Three-dimensional microchannel reflecting cell size distribution for on-chip production of platelet-like particles
Recently, microfluidic bioreactors that trap injected megakaryocytes (MKs) by application of fluid force to them have been proposed as small test benches to evaluate the in vitro platelet production process. However, making a flow rate constant after trapping MKs remains a challenge and bottleneck because the cross-sectional area of the microchannel decreases due to the trapped MKs. Therefore, we present a microfluidic bioreactor containing a three-dimensional microchannel that has been designed based on the cell size distribution of immortalized megakaryocyte cell lines (imMKCLs).
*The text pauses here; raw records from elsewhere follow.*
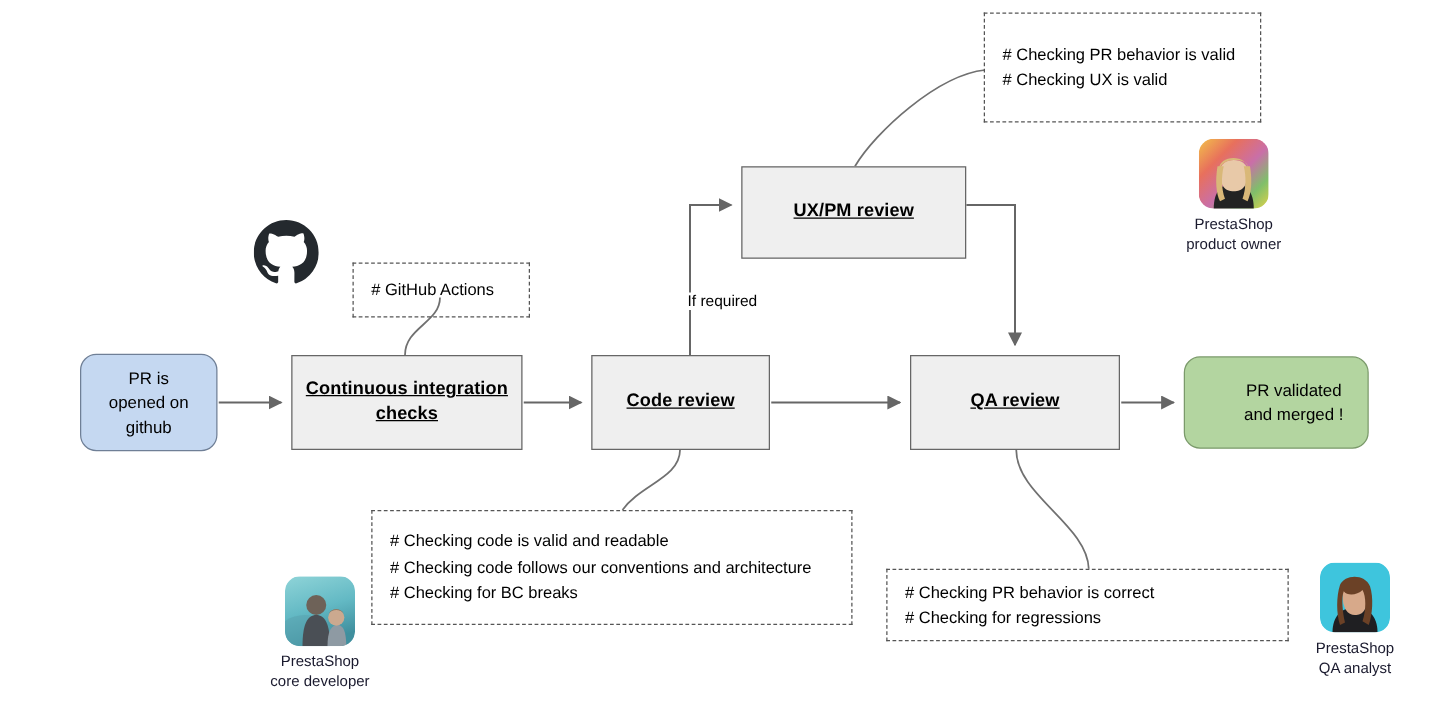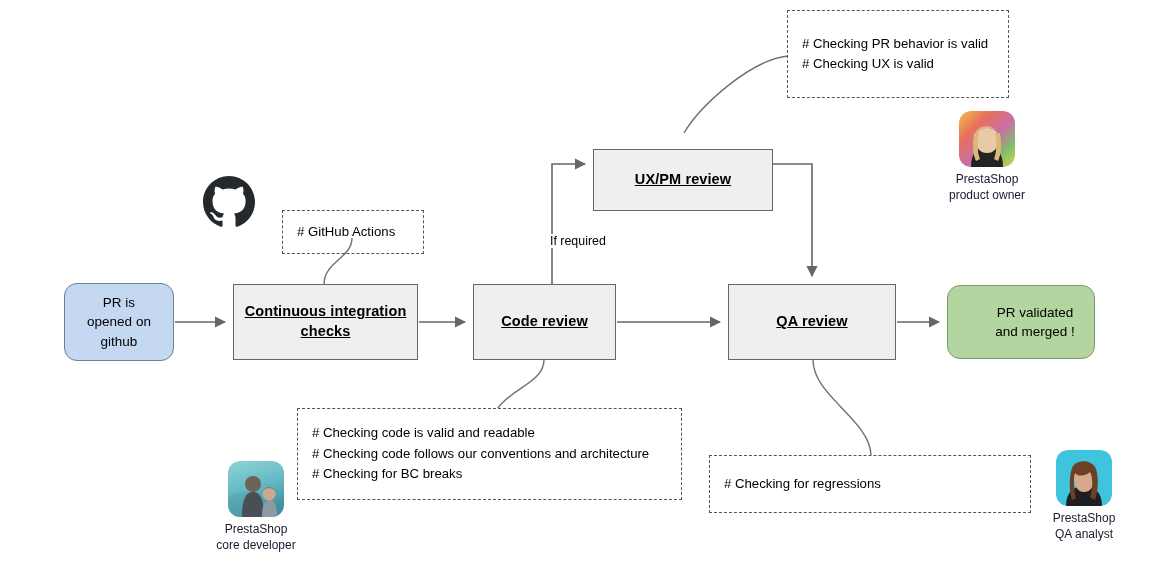--- a/index.html
+++ b/index.html
@@ -168,7 +168,7 @@
     <span class="node-label">Code review</span>
   </div>
 
-  <div class="node node-process" style="left:593px; top:133px; width:180px; height:62px;margin-top:16px;">
+  <div class="node node-process" style="left:593px; top:133px; width:180px; height:74px;">
     <span class="node-label">UX/PM review</span>
   </div>
 

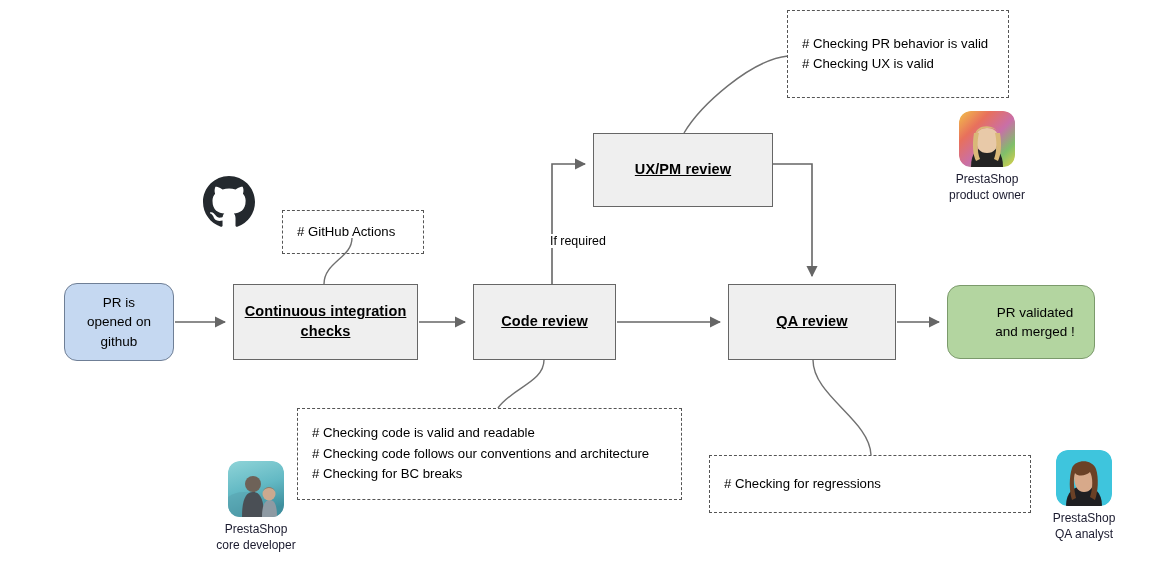--- a/index.html
+++ b/index.html
@@ -198,6 +198,7 @@
   </div>
 
   <div class="callout" style="left:709px; top:455px; width:322px; height:58px;">
+    <div class="line"># Checking PR behavior is correct</div>
     <div class="line"># Checking for regressions</div>
   </div>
As results, we succeeded in trapping imMKCLs with small variations in the cross-sectional area along the flow path. Through experiments on on-chip production of platelet-like particles (PLPs) for 12 h using imMKCLs derived from human-induced pluripotent stem cells, we found that the average number of the total produced PLPs per imMKCLs was 23, 24, 16, and 14 when the applied pressures was 10, 50, 100 and 200 kPa, respectively. From these results, we confirmed that the proposed microfluidic bioreactor can be applied as a test bench for evaluating of the on-chip PLP production.